[Someone asked, "how does one bear the arrogance and stupidity of the liberals one knows?????"; and my response was the following:]
I try to connect with the basic/universal things that "liberals" are concerned about... they are concerned about "the poor" and I try to reflect back to them, that I am also concerned about people who may not be meeting their basic physical needs for human-thriving and that I share their wishes that every person be able to provide for their needs and for a certain-optimal-level of physical comforts/luxuries with a certain-minimal-level of exertion/work to accomplish/meet those needs; where I might diverge in opinion is not the basic concern of that the "liberal" is expressing, but the *means* or strategy that the "liberal" would suggest that those *ends* be accomplished.

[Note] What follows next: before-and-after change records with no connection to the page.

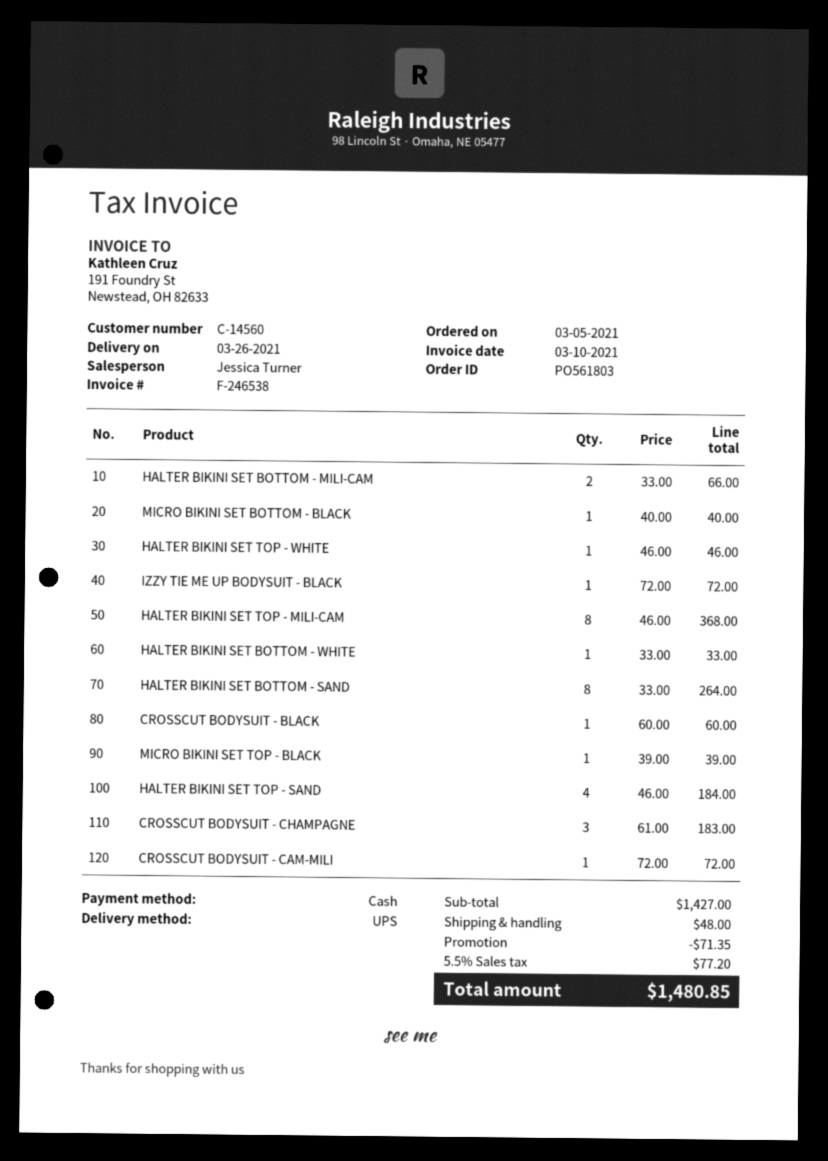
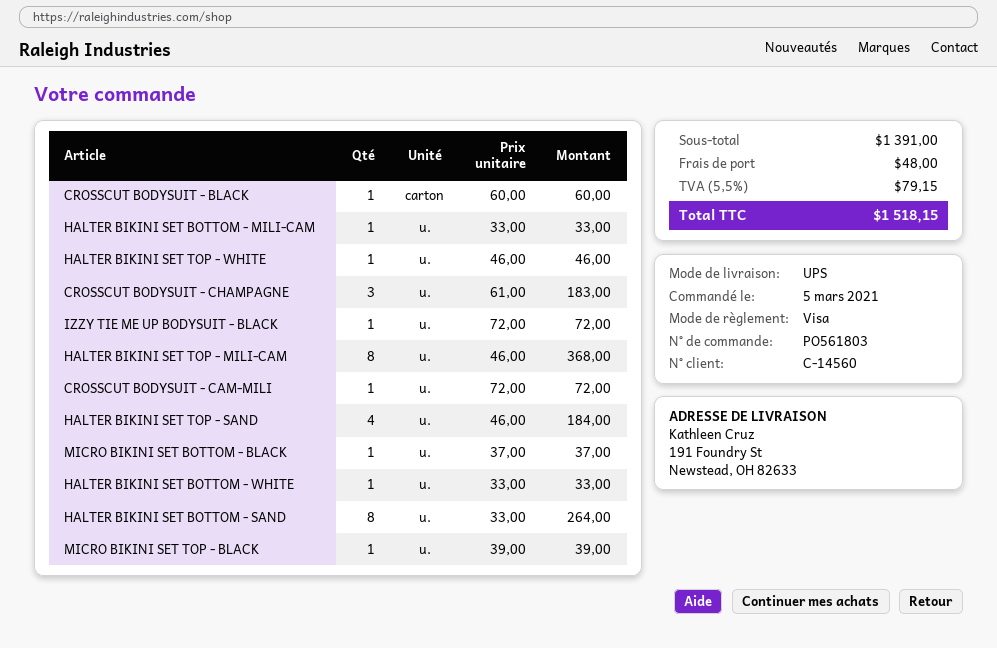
payment method: cash -> Visa
HALTER BIKINI SET BOTTOM - MILI-CAM: 2 x 33.00 = 66.00 -> 1 x 33.00 = 33.00
MICRO BIKINI SET BOTTOM - BLACK: 1 x 40.00 = 40.00 -> 1 x 37.00 = 37.00
subtotal: 1427.00 -> 1391.00
discount: 71.35 -> none
tax: 5.5% = 77.20 -> 5.5% = 79.15
total: 1480.85 -> 1518.15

I find that in this way, there is a recognition of a basic agreement that we both can connect with and from then on, the conversation can be cooperative exploration of alternative *means*/strategies than than an antagonistic argument.
I am wondering if argumentation of "facts" is as persuasive as we would expect it to be... I wonder if a good definition of "facts", might be "uninterpreted data/observations"... and with that definition, I don't think "facts" are often in dispute as much as the *interpretations*/conclusions that are drawn from those "facts"... then I wonder about the situation in which two people are unhappily "arguing" with each-other... it seems like they "argue" because they both want the other party to "hear" their perspective/interpretation... they both want to communicate something that is important to them... if this were not the case then I would expect that one or both persons would just stop communicating... but the conditions under which they both continue to communicate, no matter how their unhappy feelings about the conversation is building, indicates to me that they each want to share something with each other but they are having trouble speaking/giving and/or hearing/receiving what is trying to be shared.
Rather than this kind of antagonism, I have found more satisfaction in discussions that begin with an exploration of shared values and then after the trust of shared values is established, then the discussion can go forward as a cooperative effort of the optimal means to accomplish those shared values.